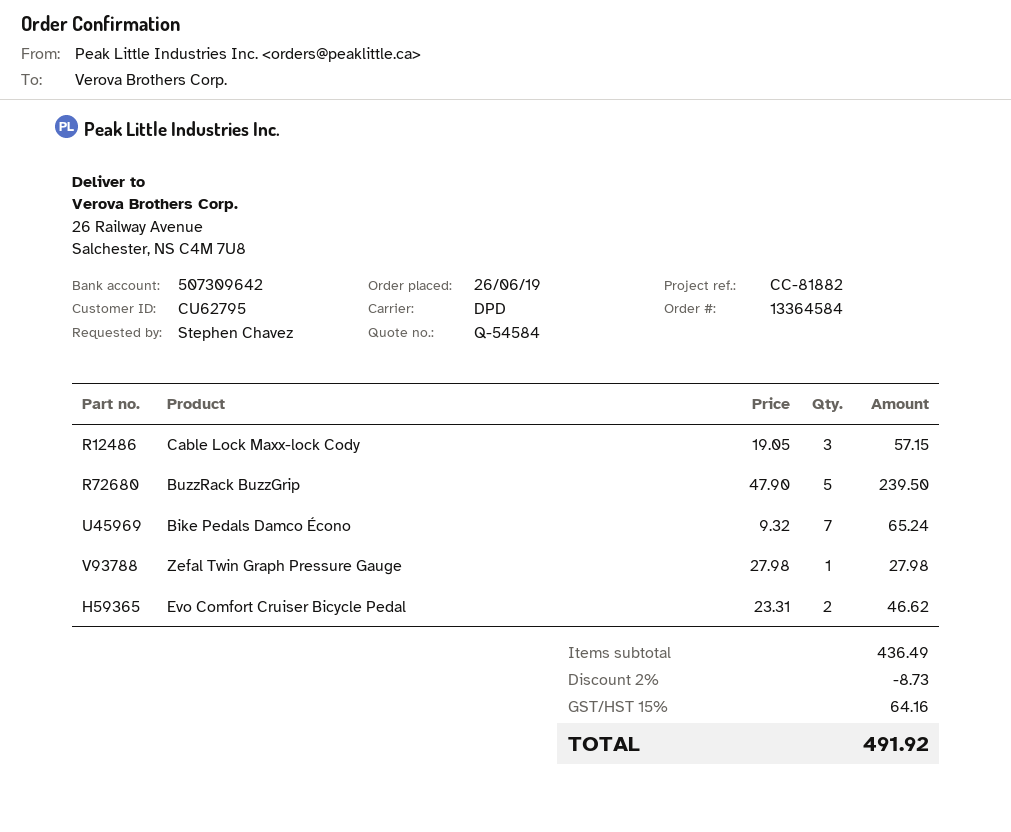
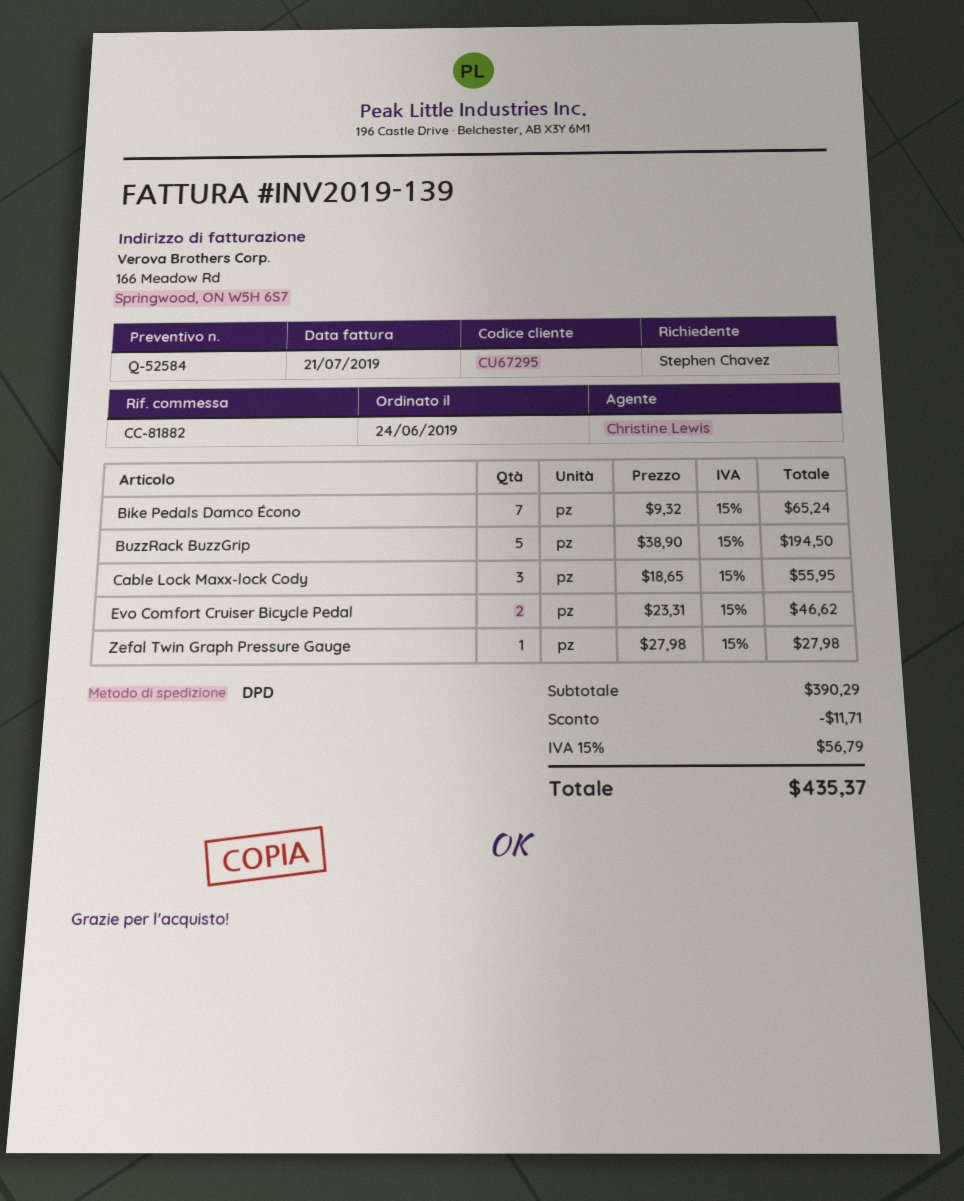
quote number: Q-54584 -> Q-52584
order date: 2019-06-26 -> 2019-06-24
customer number: CU62795 -> CU67295
Cable Lock Maxx-lock Cody: 3 x 19.05 = 57.15 -> 3 x 18.65 = 55.95
BuzzRack BuzzGrip: 5 x 47.90 = 239.50 -> 5 x 38.90 = 194.50
subtotal: 436.49 -> 390.29
discount: 8.73 -> 11.71
tax: 15% = 64.16 -> 15% = 56.79
total: 491.92 -> 435.37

> _Problem requirements_
Transcribe all of the records exactly, without reproducing their pictures.

> _Task response_
quote number: Q-54584 -> Q-52584
order date: 2019-06-26 -> 2019-06-24
customer number: CU62795 -> CU67295
Cable Lock Maxx-lock Cody: 3 x 19.05 = 57.15 -> 3 x 18.65 = 55.95
BuzzRack BuzzGrip: 5 x 47.90 = 239.50 -> 5 x 38.90 = 194.50
subtotal: 436.49 -> 390.29
discount: 8.73 -> 11.71
tax: 15% = 64.16 -> 15% = 56.79
total: 491.92 -> 435.37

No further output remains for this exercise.